At the Yugoslav (Former Yugoslaviia) Folk Music Festival in Opatija, the Folk Dance group from the Bitola village of Nidzopole from Cultural - Educational society “Jonche Georgievski” from the Bitola village of Dihovo in which Tale Ognenovski was playing as a clarinet soloist, created a sensation and received First Award as the best Folk Dance group at the festival. Tale Ognenovski, with his masterly playing solo clarinet, deserved the award together with other members of the group. This was a great success because in this Festival participated 85 different folk dance groups from Macedonia, Croatia, Serbia, Slovenia, Montenegro and Bosnia and Herzegovina.  The musical part of the group had only two members: Tale Ognenovski played solo clarinet with the accompaniment of drummer Lambe Petrovski.

This is a musical sensation, to receive the First Award with orchestra consisting of only two members.  The clarinetist Ognenovski and drummer Petrovski performed closely together.

The dancers and singers were Vera Cholakovska, Cveta Petrovska, Sakjime Alimovska, Nada, Marika, Menan, Sefer, Mirko, Vangel, and Dimche Talevski.

There was a full house at the concert hall in the Kvarner hotel in Opatija, and the audience was fascinated by the music and the three dances performed by the Ensemble: ‘Za ramo Teshkoto’, ‘Beranche’ and ‘Vlashko za ramo’ (these folk dances involved singing by all ten members of the Ensemble). Tale Ognenovski was arranger of these folk dances and made them more effective with his solo improvisations.

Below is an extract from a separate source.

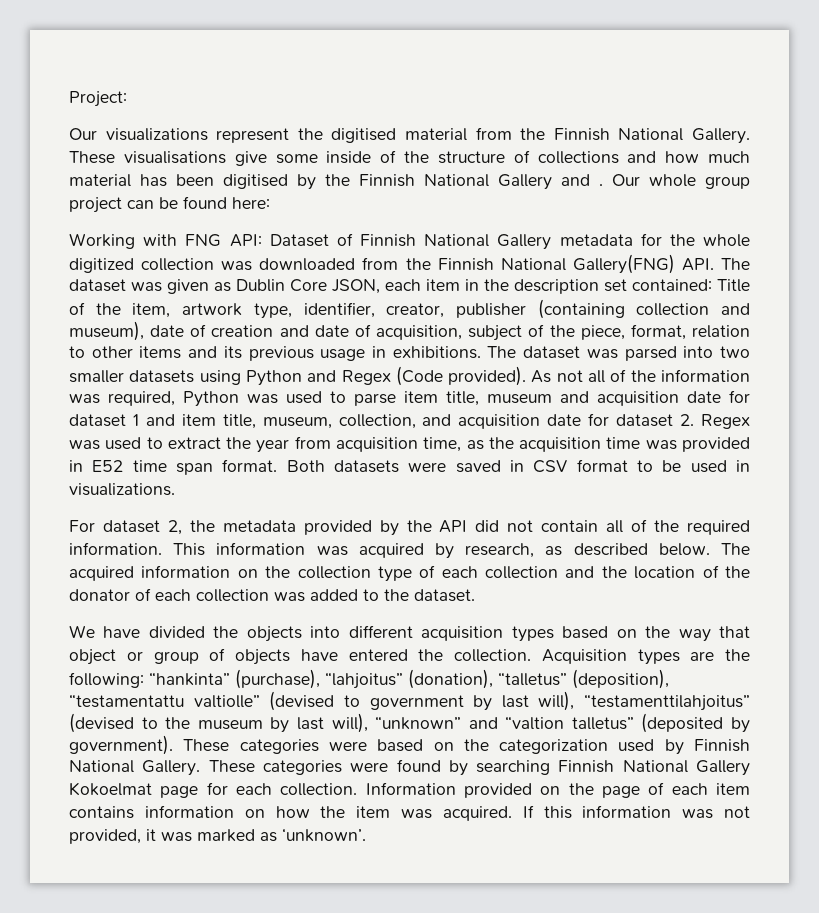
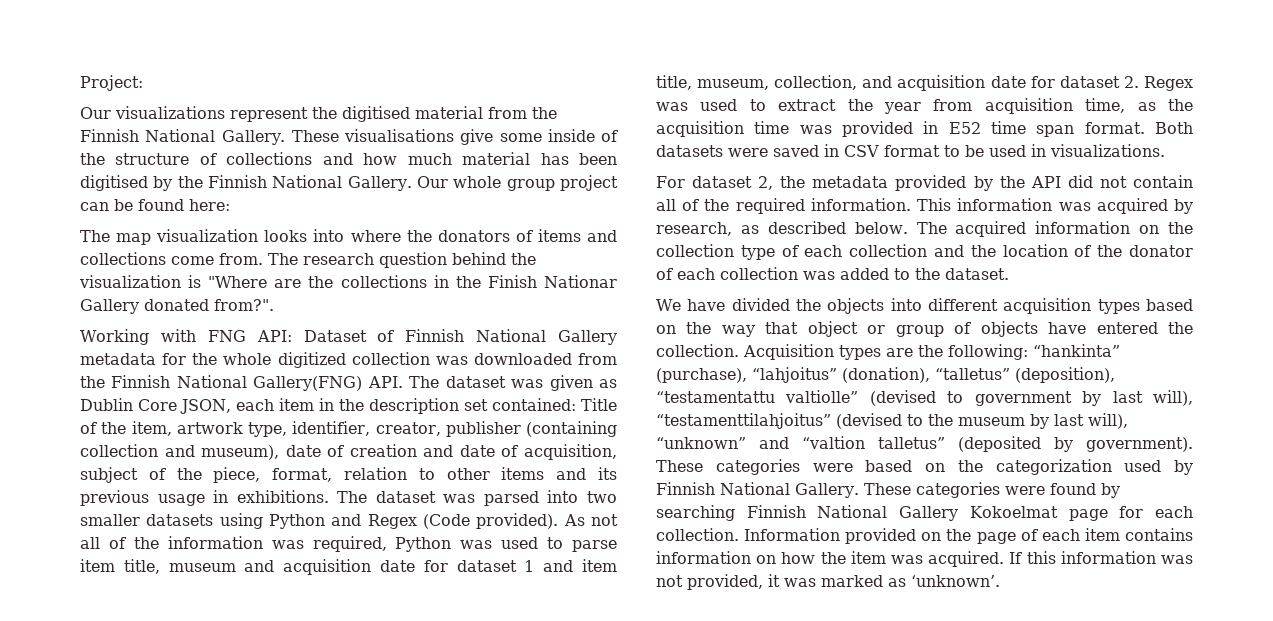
- These visualisations give some inside of the structure of collections and how much material has been digitised by the Finnish National Gallery and .
+ These visualisations give some inside of the structure of collections and how much material has been digitised by the Finnish National Gallery.
+ The map visualization looks into where the donators of items and collections come from. The research question behind the visualization is "Where are the collections in the Finish Nationar Gallery donated from?".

“The clarinet (the virtuoso clarinet soloist was Tale Ognenovski - remark made by Stevan Ognenovski) was as effective an accompaniment to the large drum in the folk dance from Kozjak as it was to the small drum in the folk dance ‘Teshkoto’ from Nidzopole.  They provided a very effective combination” - Dr. Vinko Zganec in the cultural newsmagazine ‘Kulturni radnik’ Number 10-11, published in October 1951 in Zagreb, Croatia.

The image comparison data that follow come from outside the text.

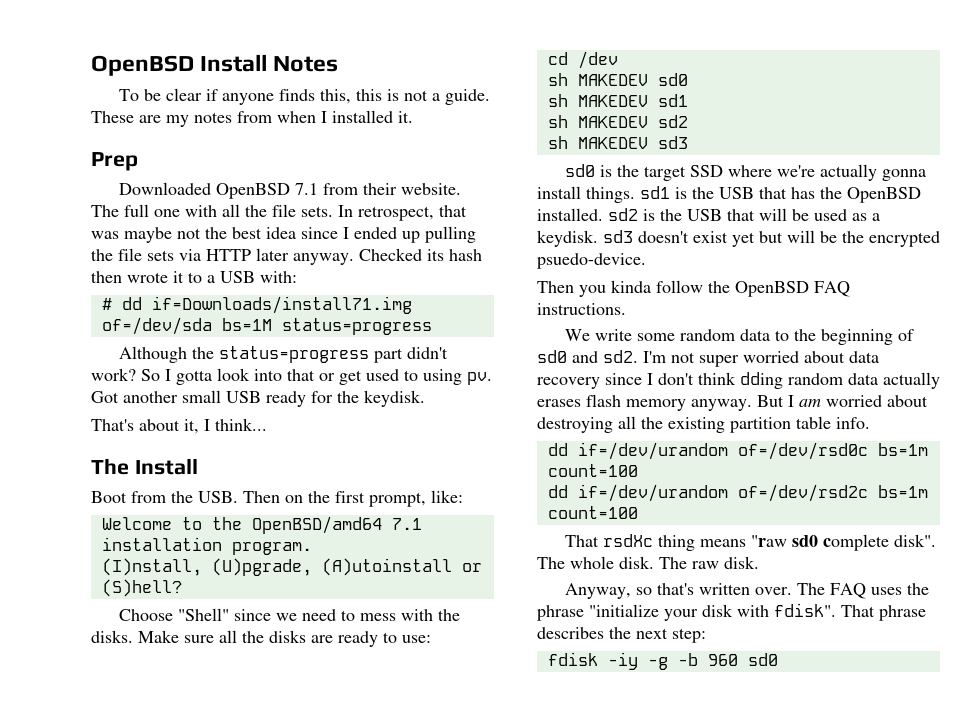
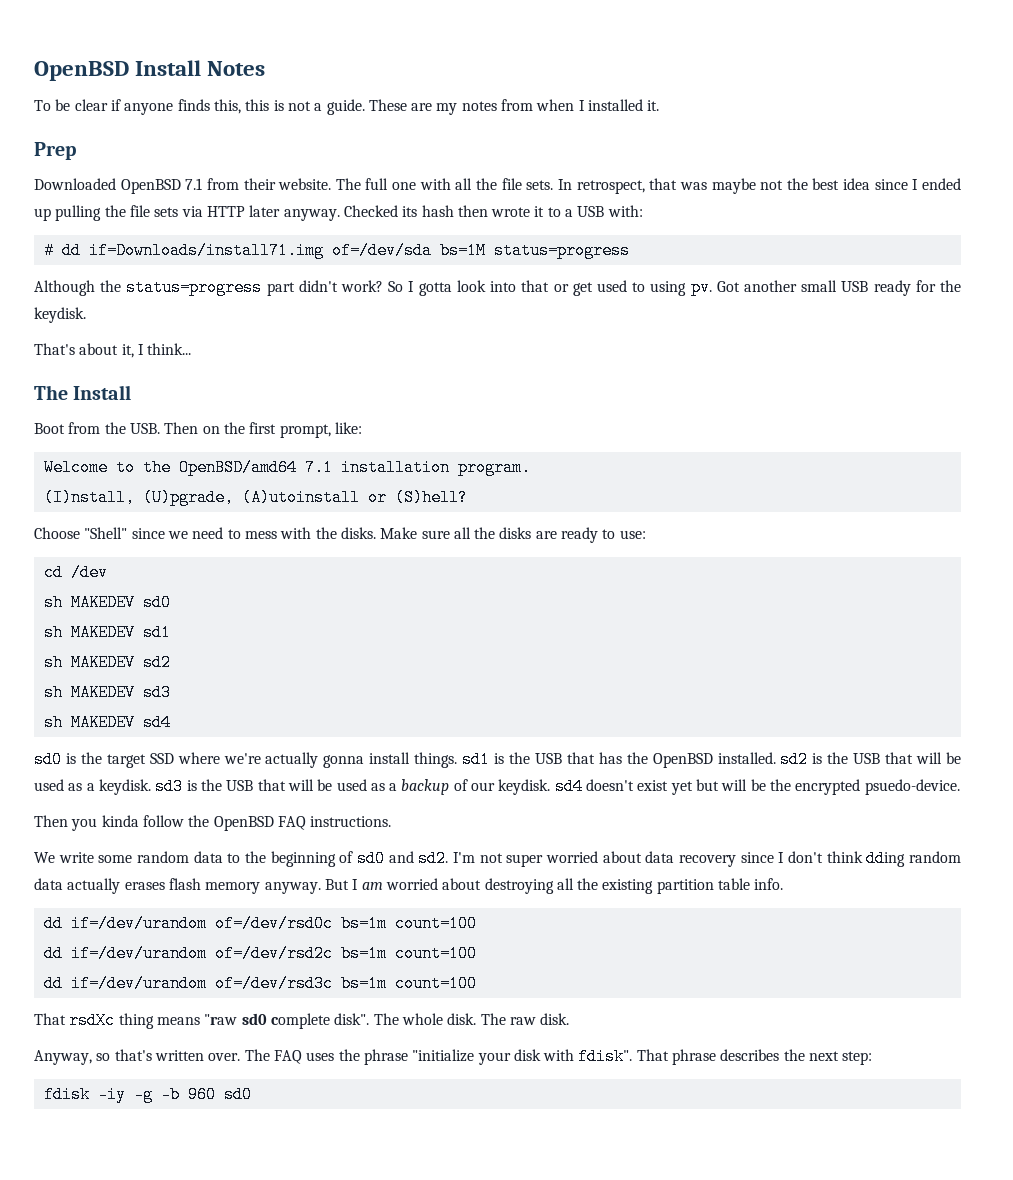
+ sh MAKEDEV sd4
- sd0 is the target SSD where we're actually gonna install things. sd1 is the USB that has the OpenBSD installed. sd2 is the USB that will be used as a keydisk. sd3 doesn't exist yet but will be the encrypted psuedo-device.
+ sd0 is the target SSD where we're actually gonna install things. sd1 is the USB that has the OpenBSD installed. sd2 is the USB that will be used as a keydisk. sd3 is the USB that will be used as a backup of our keydisk. sd4 doesn't exist yet but will be the encrypted psuedo-device.
+ dd if=/dev/urandom of=/dev/rsd3c bs=1m count=100

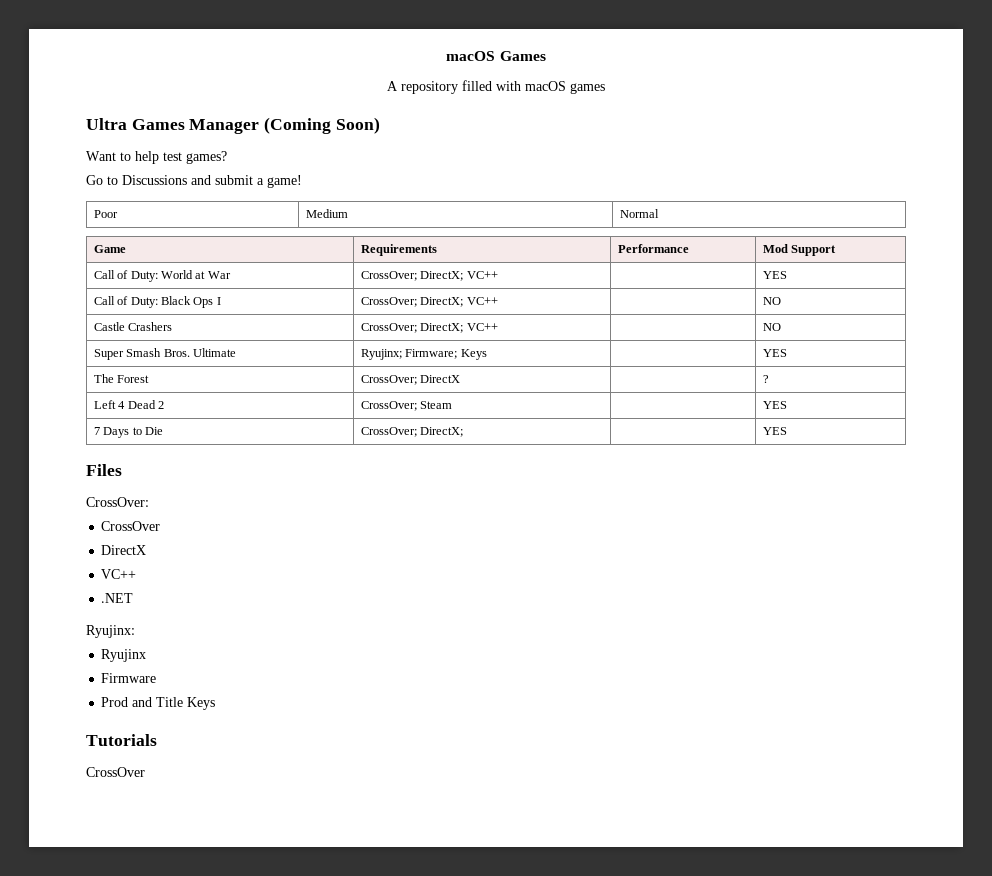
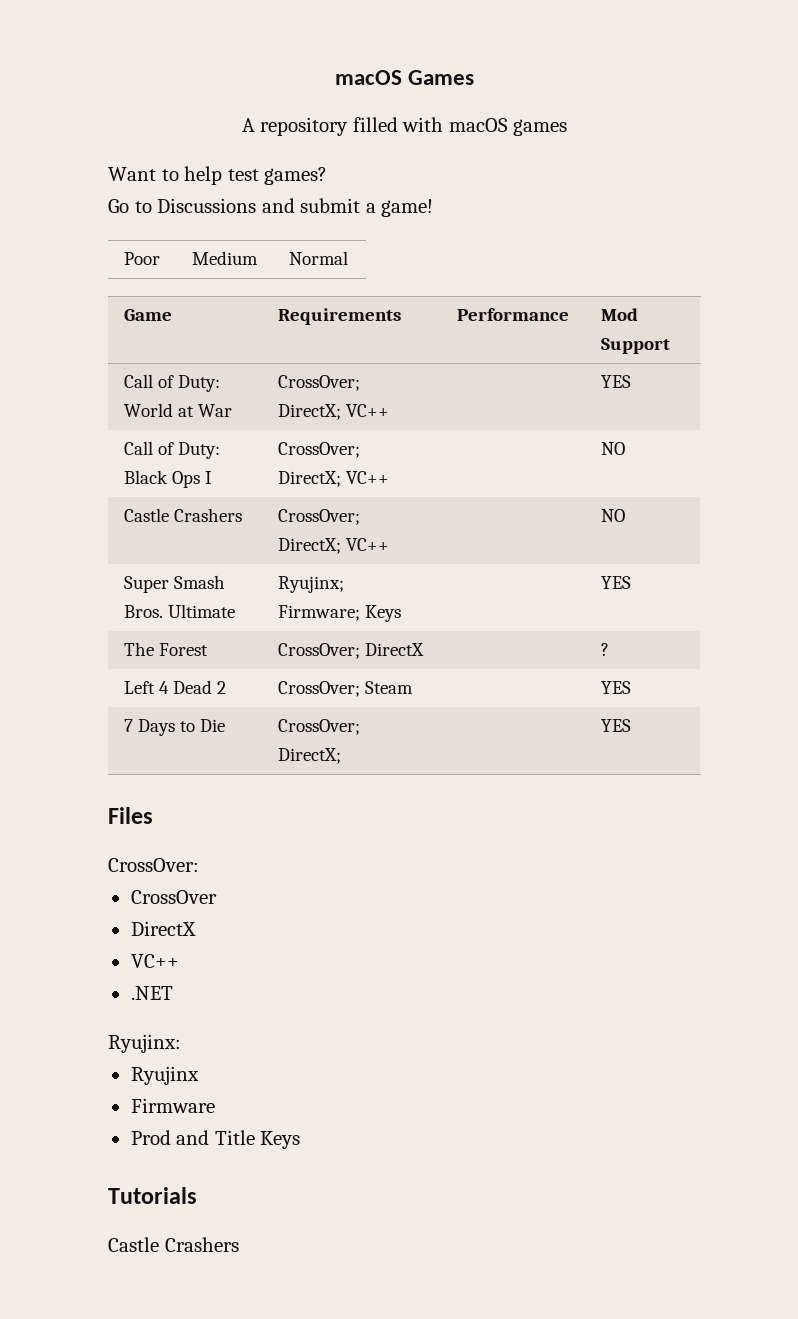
- Ultra Games Manager (Coming Soon)
  Tutorials
- CrossOver
+ Castle Crashers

Dr Vinko Zganec wrote “The clarinet (the virtuoso clarinet soloist was Tale Ognenovski - remark made by Stevan Ognenovski) was as effective an accompaniment to the large drum in the folk dance from Kozjak as it was to the small drum in the folk dance ‘Teshkoto’ from Nidzopole.  They provided a very effective combination.” This appeared in an article entitled ‘Yugoslav Musical folklore at the Festival in Opatija’.

The audience greets the debut of the group from Nidzopole with great applause... Delegates at the Conference of the International Folk Music Council in Opatia from September 8-14, 1951, were present at this concert. Many of the world’s reporters took photos of the members of the group regarding their excellent debut and their receiving First Award at this festival  (Source: a letter from Mr. Mile Petrovski, Bitola, Republic of Macedonia, May 15, 1965, and an informal interview with Mrs. Vera Cholakovska Petrovska and Mr. Mile Petrovski made by Stevan Ognenovski on May 3, 1998).

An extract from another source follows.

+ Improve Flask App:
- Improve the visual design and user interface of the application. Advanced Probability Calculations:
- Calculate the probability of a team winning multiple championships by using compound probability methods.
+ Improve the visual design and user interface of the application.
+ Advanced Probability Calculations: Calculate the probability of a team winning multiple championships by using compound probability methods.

No other nation in Europe has so rich folklore.

”The riches of your folklore have a strong influence on me. Your folklore is something really unusual. No other nation in Europe has such rich folklore.” This comment was by Mrs. Nataplesh, the Honorary Secretary of the International Folk Music Council (whose headquarters are in London, England), who was present on the Conference of the International Folk Music Council in Opatia during the period September 8-14, 1951. This came from an article entitled ‘Great interest for our folklore in Opatija.’ It was published in the newspaper ‘Nova Makedonija’, Skopje, Republic of Macedonia, on September 14, 1951.)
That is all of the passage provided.